Ursprünglich hatte Erdogan gehofft, sich auch mit Trump arrangieren zu können. Der Fall des US-Pastors Andrew Brunson, der in der Türkei wegen angeblicher staatfeindlicher Aktivitäten vor Gericht steht, hat diese Bemühungen jedoch torpediert. Per Twitter hatte Trump der Türkei zuletzt mit harten Sanktionen gedroht, falls Brunson nicht freigelassen werde. Erdogan zeigte sich unbeeindruckt. „Mit Sanktionen werdet ihr die Türkei nicht zu Zugeständnissen bewegen können“, sagte er Richtung USA.

Der Streit um Brunson verschärft nun die bestehenden Meinungsverschiedenheiten zwischen den USA und der Türkei. Auch Trumps Wandel von Lob zu Drohungen für Erdogan begünstigt die Annäherung an Europa. Der Staatschef ist viel zu lange im Geschäft, als dass er sich von Schmeicheleien oder Tiraden eines US-Präsidenten beeindrucken ließe. Für ihn stehen türkische Interessen und die eigene Wählerschaft im Mittelpunkt. Dabei kann Erdogan durchaus ruppig werden, wie seine Nazi-Vergleiche im Streit mit den Europäern im vergangenen Jahr zeigten.

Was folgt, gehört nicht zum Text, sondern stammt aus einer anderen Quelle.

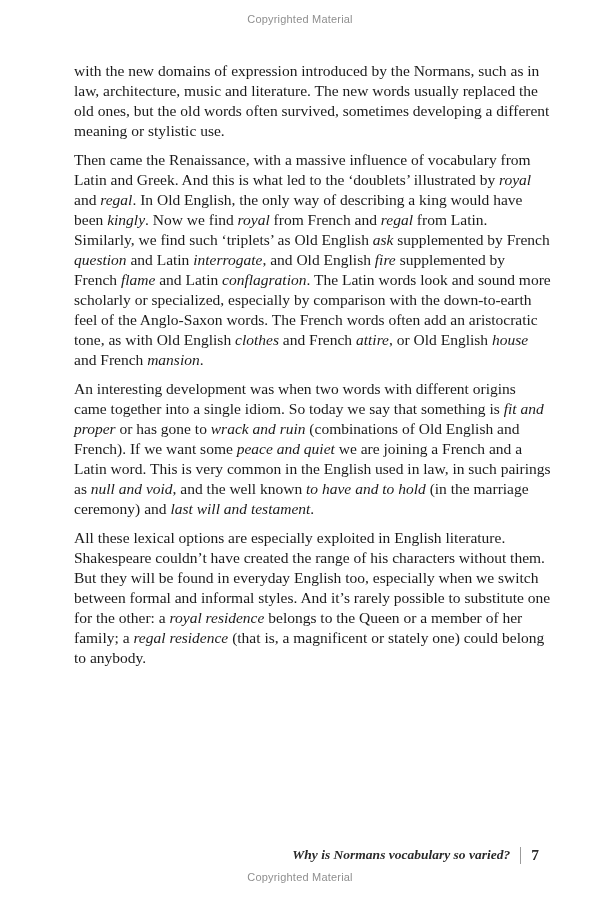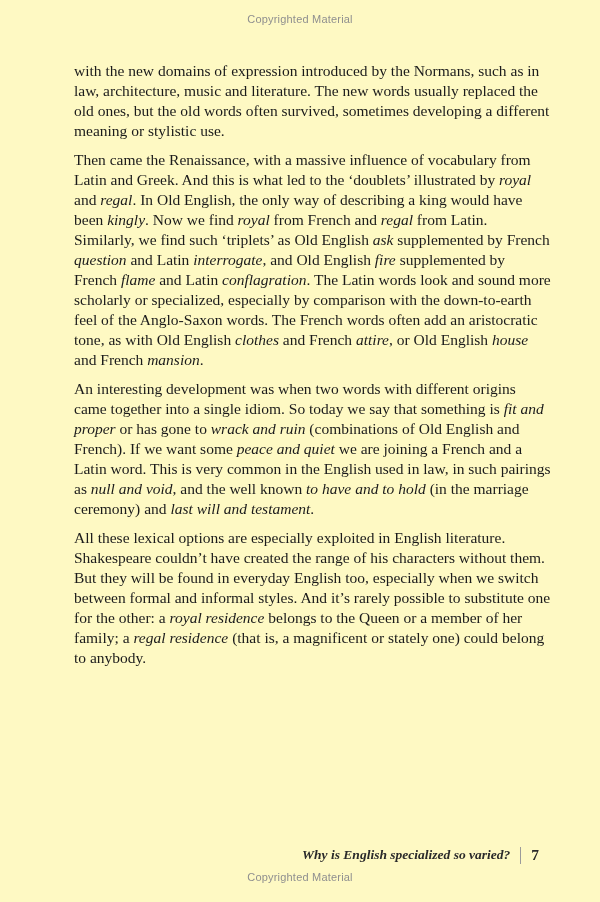--- a/index.html
+++ b/index.html
@@ -12,7 +12,7 @@
     width: 600px;
     height: 902px;
     margin: 0 auto;
-    background: #fef9c3;
+    background: #ffffff;
     overflow: hidden;
     font-family: "Liberation Serif", serif;
   }

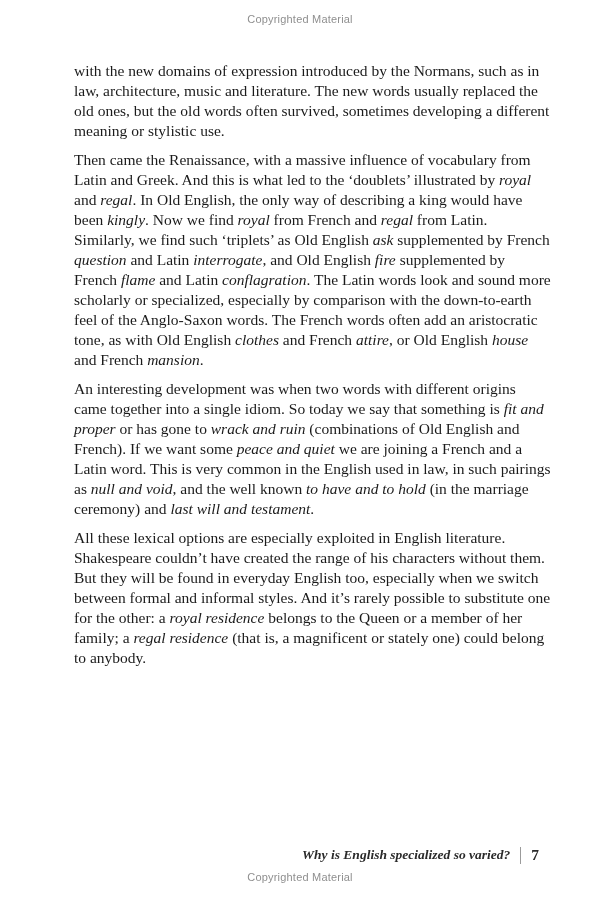--- a/index.html
+++ b/index.html
@@ -87,7 +87,7 @@
     </div>
 
   <div class="footer">
-    <span class="running-title">Why is English specialized so varied?</span>
+    <span class="running-title">Why is Normans vocabulary so varied?</span>
     <span class="footer-divider"></span>
     <span class="page-number">7</span>
   </div>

Er findet nichts dabei, im Wahlkampf den Westen mit scharfen Worten zu attackieren und danach die Zusammenarbeit mit Europa zu suchen.

Doch Erdogan handelt nicht irrational. So steht die Türkei nach wie vor zum Flüchtlingsdeal mit der EU von 2016 – obwohl er immer wieder drohte, ihn platzen zu lassen. Beim Besuch im September in Deutschland will Erdogan den Dauerstreit der vergangenen Jahre – auch um Festnahmen von Bundesbürgern in der Türkei, die wiederum zu Reisehinweisen und einem Einbruch in der türkischen Wirtschaft führten – auch offiziell für beendet erklären.

Und wenn Erdogan nun Deutsche und Franzosen nach Istanbul einlädt, mit der Türkei und Russland über Syrien zu sprechen, sollte das ernst genommen werden. Man kann der Türkei zwar vorwerfen, mit ihrer Syrien-Politik zur Verlängerung des Krieges beigetragen zu haben. Doch Ankara ist ein wichtiger Akteur in der Region, dessen Ziele nicht unwichtig sind. Europa sollte die Möglichkeiten ausleuchten, die sich daraus ergeben könnten.